Dear Diary …
I’ve had it with tall people. Y’all gots to go.
And I know what you’re gonna say …
[high pitched and whiny] “WHY???? We can’t control it”
Actually … let me give it more of a tall people voice …
[deeper] “Why? We can’t control it”
That might be the case … but I don’t see any of y’all crouching down to get out of the way either.
Because what I see instead when I go to a concert … and specifically I’m talking about a concert with no seats … you’re all just in there together … fighting for position …
All I see … Is your head. Your big ol’ head … rising above everybody else’s …

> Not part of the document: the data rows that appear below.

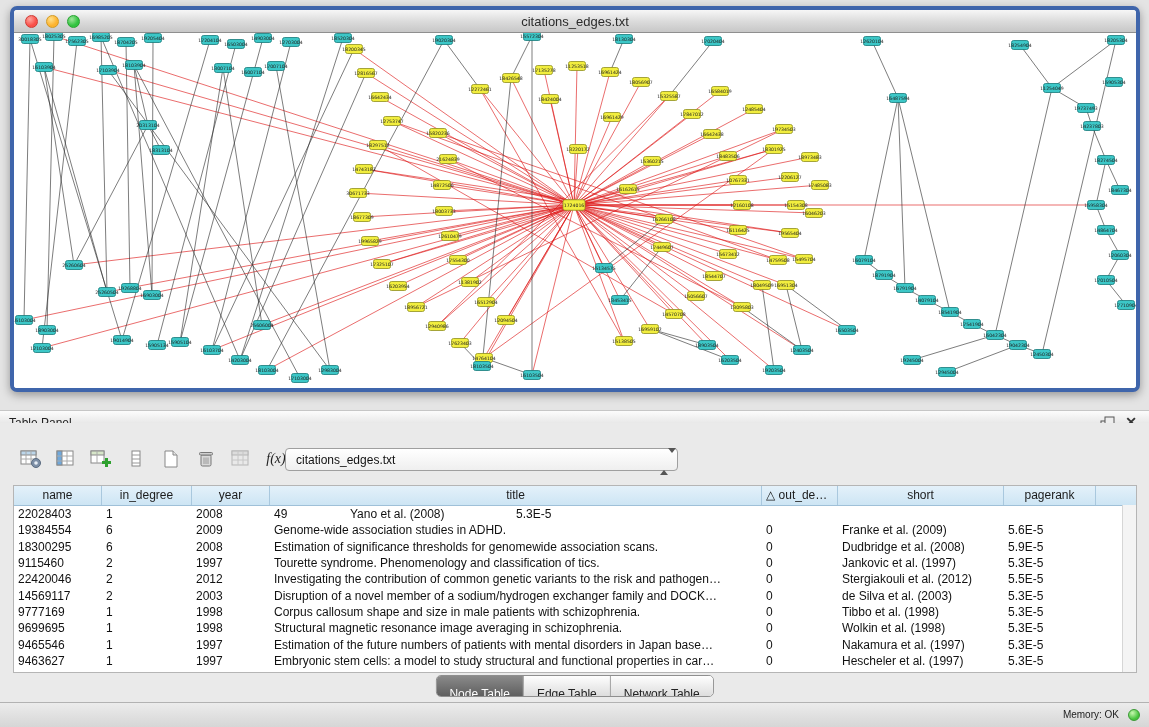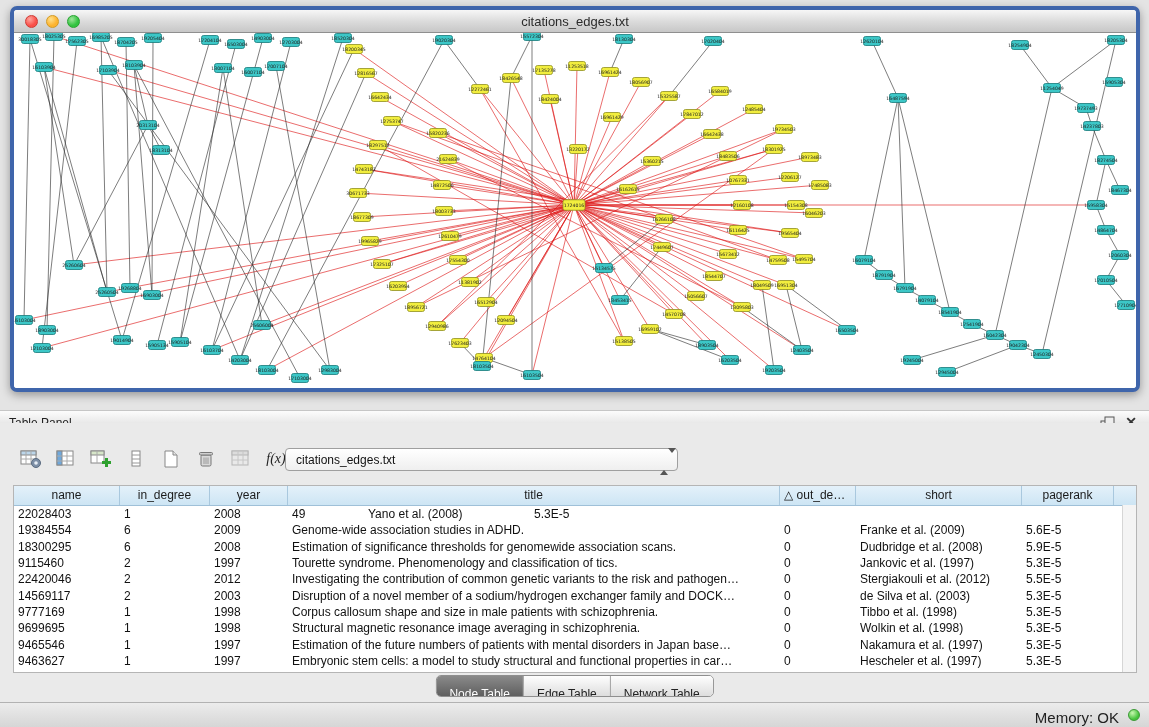--- a/index.html
+++ b/index.html
@@ -52,7 +52,7 @@
   .tr{display:flex;height:16.3px;align-items:center}
   .td{box-sizing:border-box;font-size:12px;color:#111;white-space:nowrap;overflow:hidden;padding:0 4px}
   .td.cf{flex:1}
-  .c0{width:106px}.c1{width:90px}.c2{width:78px}.c3{width:492px}.c4{width:76px}
+  .c0{width:88px}.c1{width:90px}.c2{width:78px}.c3{width:492px}.c4{width:76px}
   .c5{width:166px;}.c6{width:92px}
   .th.c4{text-align:left;padding-left:4px}
   .vscroll{position:absolute;top:19px;right:0;bottom:0;width:13px;background:#f4f4f4;border-left:1px solid #d6d6d6}

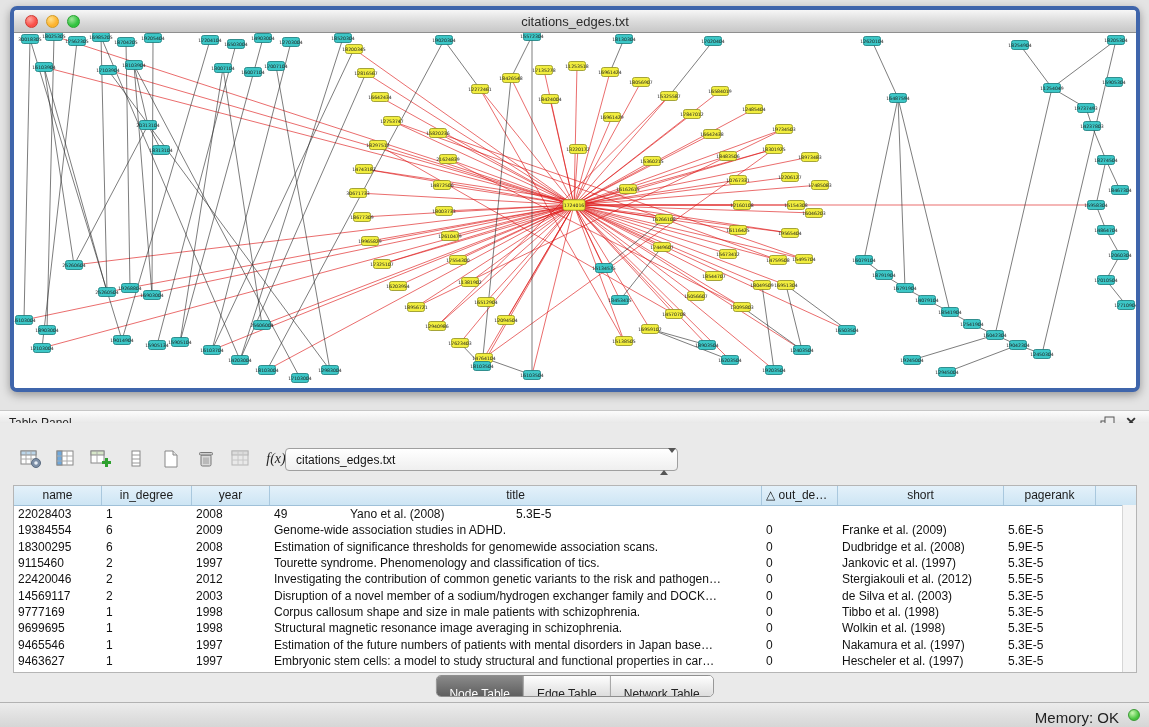--- a/index.html
+++ b/index.html
@@ -68,7 +68,7 @@
   
   .statusbar{position:absolute;left:0;top:702px;width:1149px;height:25px;box-sizing:border-box;
     background:linear-gradient(#ececec,#d6d6d6);border-top:1px solid #b2b2b2}
-  .mem{position:absolute;right:30px;top:6px;font-size:15px;color:#222}
+  .mem{position:absolute;right:30px;top:6px;font-size:10px;color:#222}
   .memdot{position:absolute;right:9px;top:6px;width:12px;height:12px;border-radius:50%;
     background:radial-gradient(circle at 35% 30%,#c8f7b0,#46c33c 65%);border:1px solid #3a9a33;box-sizing:border-box}
 </style>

And typically that head is located directly in front of me. I don’t know what it is … these gigantors always seem to find me and plop their Abominable Snowman selves right in front of me.
And I know we’re all about inclusion and accepting everybody … so fine … I accept you … ridiculously tall person … but you’re gonna just need to have your own area. You don’t get to hang out with the rest of us regular sized people … because you don’t operate with any “gigantor awareness.”
Like why you standing right in the middle of the crowd and up at the front? You’re blocking at least a hundred people behind you with your skull. Ain’t there a wall somewhere you can stand up against? You don’t need to be that close … you can see just fine a little further back … you know … like a giant bird on a perch or whatever.
But noooooo …. You gotta stand there in the way, “I wanna stand here.” No crouchin’ … no slouchin’ … just towering over everyone else. And usually rubbin’ it in … last show I went to … trapped behind a woman who was at least 6’2” or 6’3” … AND … she had big thick boots on that added a couple more inches … AND … was standing on her tiptoes … AND jumping up and down as high as she could … over and over again.
Sorry all you Groots out there … you need your own “tall people section” or something … cuz the rest of us are sick of the back of your head.